[Opening Information supplied section]

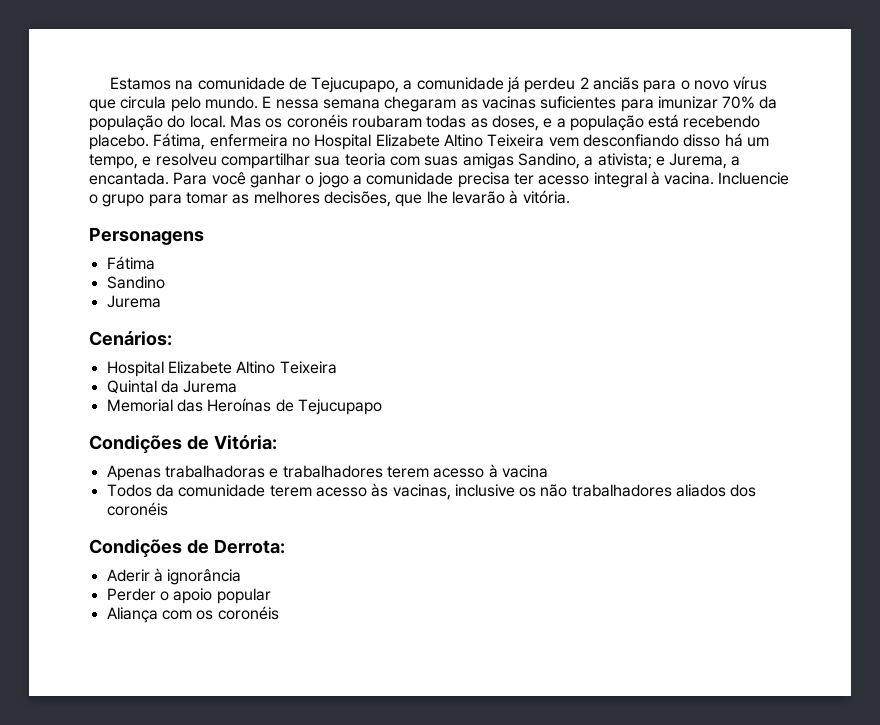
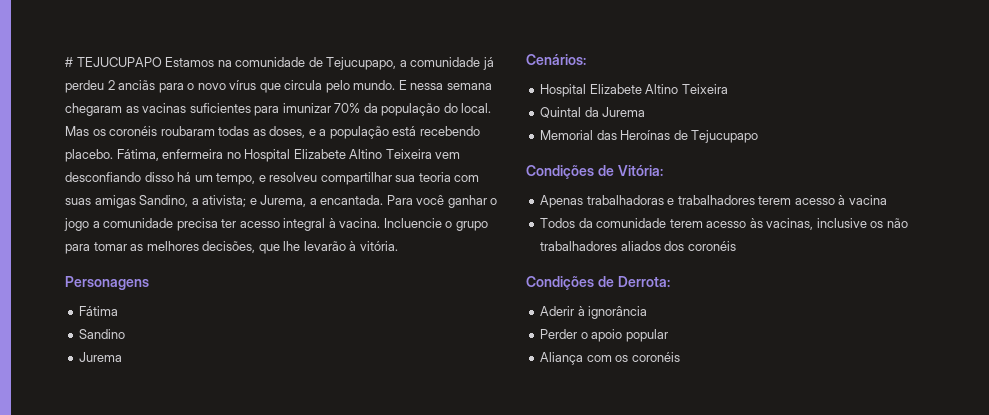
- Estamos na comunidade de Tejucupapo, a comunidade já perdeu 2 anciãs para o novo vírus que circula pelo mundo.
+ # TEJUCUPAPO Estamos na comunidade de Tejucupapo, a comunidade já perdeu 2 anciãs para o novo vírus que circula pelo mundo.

[Closing Information supplied section]
[Opening Information supplied section]

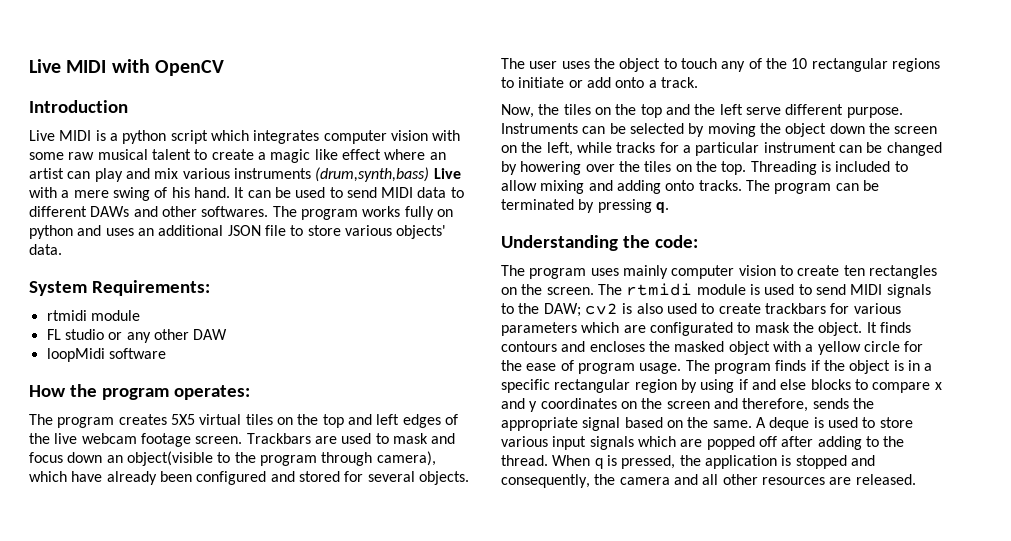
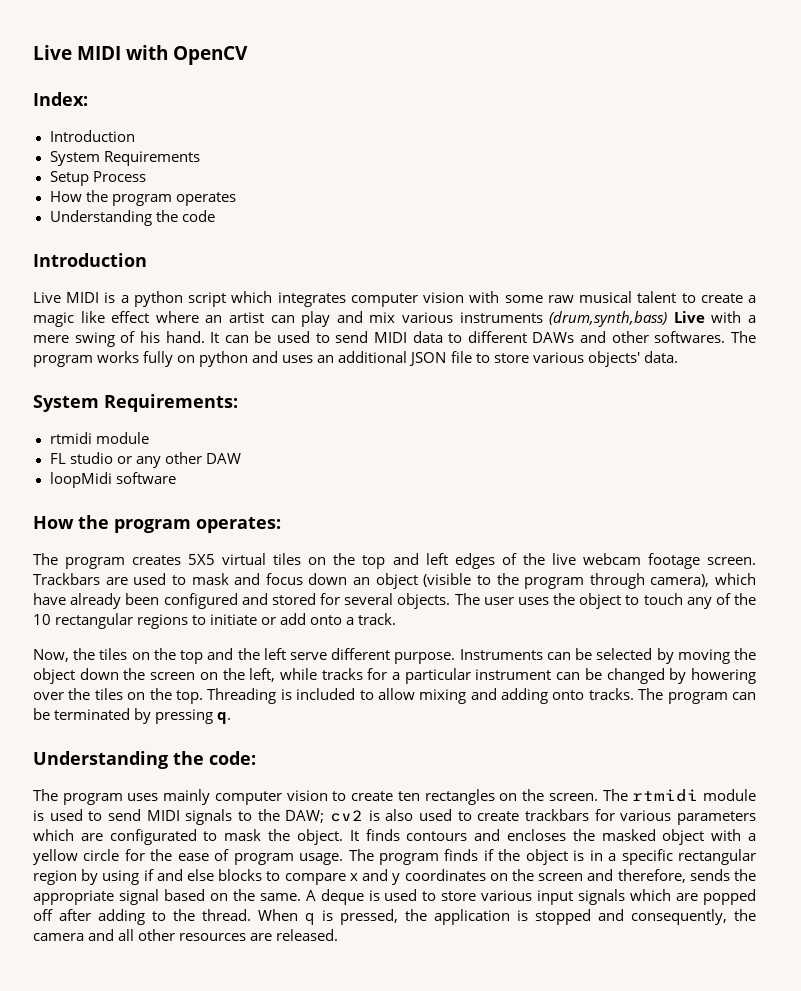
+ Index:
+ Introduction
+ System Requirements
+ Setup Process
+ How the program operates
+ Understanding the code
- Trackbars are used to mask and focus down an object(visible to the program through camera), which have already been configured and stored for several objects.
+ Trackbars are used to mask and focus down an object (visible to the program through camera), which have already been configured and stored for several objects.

[Closing Information supplied section]

Aim of the exercise:
In how many lines of the data does the word "objects" appear? Respond with the number and nothing more.

Answer section:
2